For instance, understanding how a system performed in the past, the specific configuration of the server it runs on, or any anomalies in the workload at the time of an issue can be crucial. Advanced observability platforms offer the capability to enhance data with such context, helping to filter out irrelevant information, pinpoint actual problems, and streamline the troubleshooting process. This is more critical that a simple “single pane of glass,” and the ability to correlate relevant data with this enriched context is what will ultimately drive faster time to remediation.

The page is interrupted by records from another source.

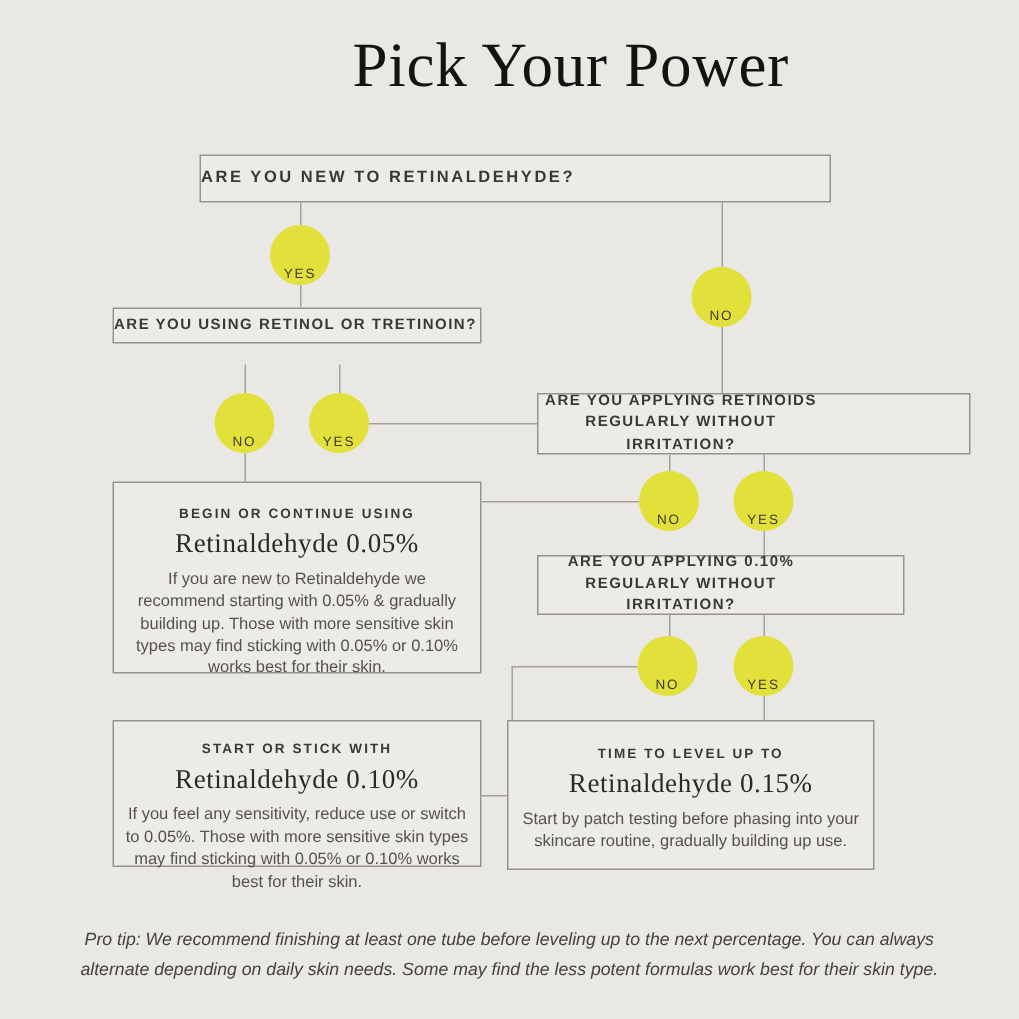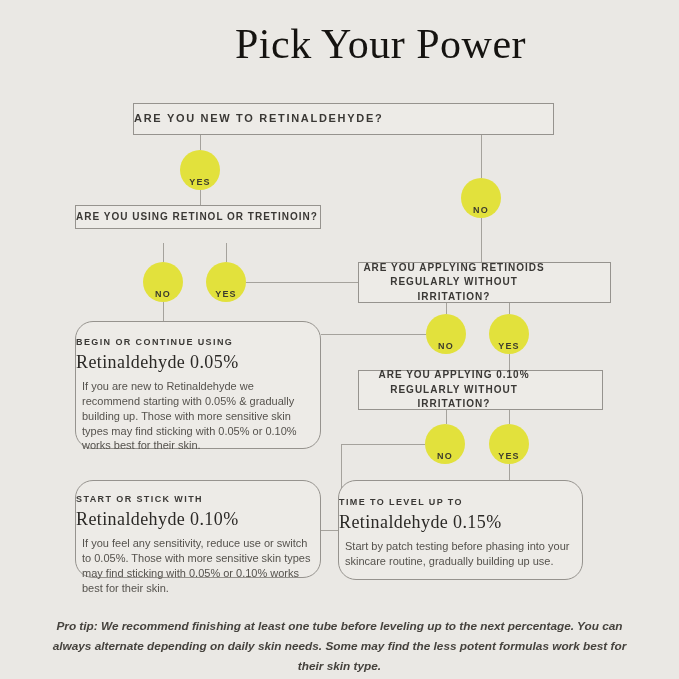--- a/index.html
+++ b/index.html
@@ -42,7 +42,7 @@
     background:#e2e13c;display:flex;align-items:center;justify-content:center;
   }
   .circle span{
-    font-size:9px;font-weight:bold;letter-spacing:1.2px;color:#3c3b2d;margin-top:24px;
+    font-size:9px;font-weight:normal;letter-spacing:1.2px;color:#3c3b2d;margin-top:24px;
   }
   .ln{position:absolute;background:#a5a29c;}
   .protip{

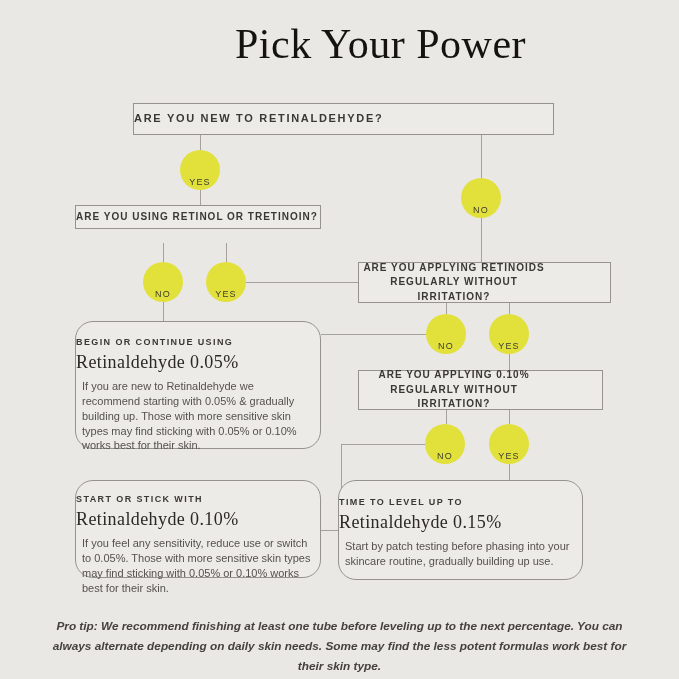--- a/index.html
+++ b/index.html
@@ -86,7 +86,7 @@
     <span class="qlabel">ARE YOU USING RETINOL OR TRETINOIN?</span>
   </div>
 
-  <div class="qbox" style="left:358px;top:262px;width:253px;height:41px">
+  <div class="qbox" style="left:358px;top:262px;width:289px;height:41px">
     <span class="qlabel narrow">ARE YOU APPLYING RETINOIDS REGULARLY WITHOUT IRRITATION?</span>
   </div>
 

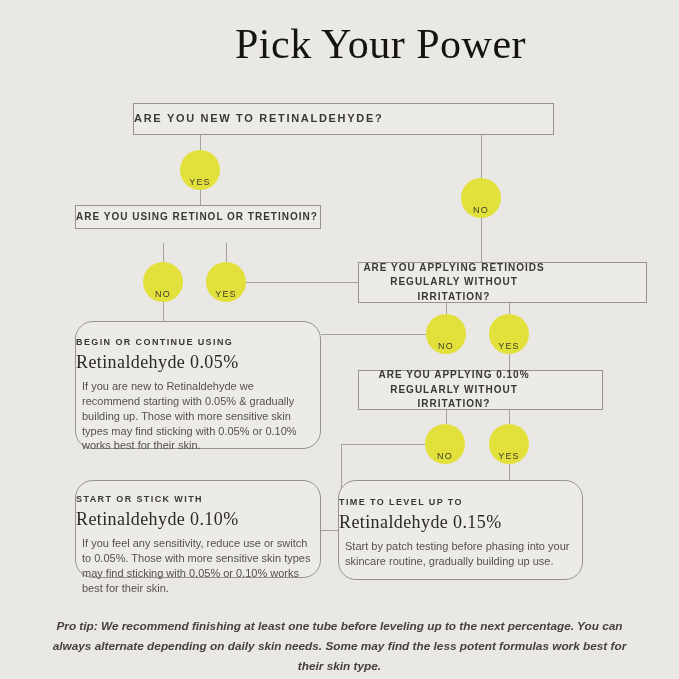--- a/index.html
+++ b/index.html
@@ -24,7 +24,7 @@
   }
   .qlabel.big{font-size:11px;letter-spacing:1.7px;}
   .qlabel.narrow{display:inline-block;max-width:190px;}
-  .rbox{border-radius:18px;}
+  .rbox{text-align:center;}
   .eyebrow{
     font-size:9px;font-weight:bold;letter-spacing:1.4px;color:#3a3835;
     text-transform:uppercase;margin:0 0 5px 0;

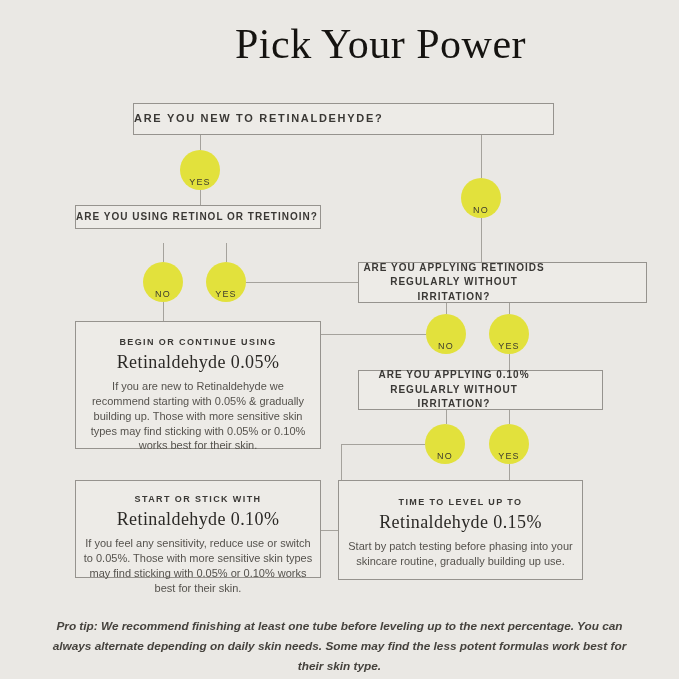--- a/index.html
+++ b/index.html
@@ -49,7 +49,6 @@
     position:absolute;left:40px;top:616px;width:599px;margin:0;
     text-align:center;font-style:italic;font-size:11.8px;line-height:1.7;
     color:#45423d;
-    font-weight:bold;
   }
 </style>
 </head>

3. Observability tools that control the data explosion

A cloud native environment’s observability data grows at an enormous rate. With more entities creating more data at an increasing rate, most organizations are running into two major problems:

1. Organizations are spending more and more money on their observability tools.
2. Engineers are struggling to find the data to quickly solve problems.

If this increase in data actually helped developers solve problems faster, organizations might pay an increased tax on this data. But in practice, the opposite occurs: High data volumes actually slow down developers. You need to look for an observability tool that has features that can tame the high data volumes, separates out the valuable from the useless data, and lets you only retain what’s useful; all of this must be done without sacrificing outcomes.

The first step is to understand the data that’s coming in; see what’s being used and what isn’t; and what data has unnecessary duplication or dimensionality. Second, you need to determine what you want to keep and what you want to discard – ideally at an application or a service level – because not all services are of equal importance and you may want to keep higher granularity data for more critical services.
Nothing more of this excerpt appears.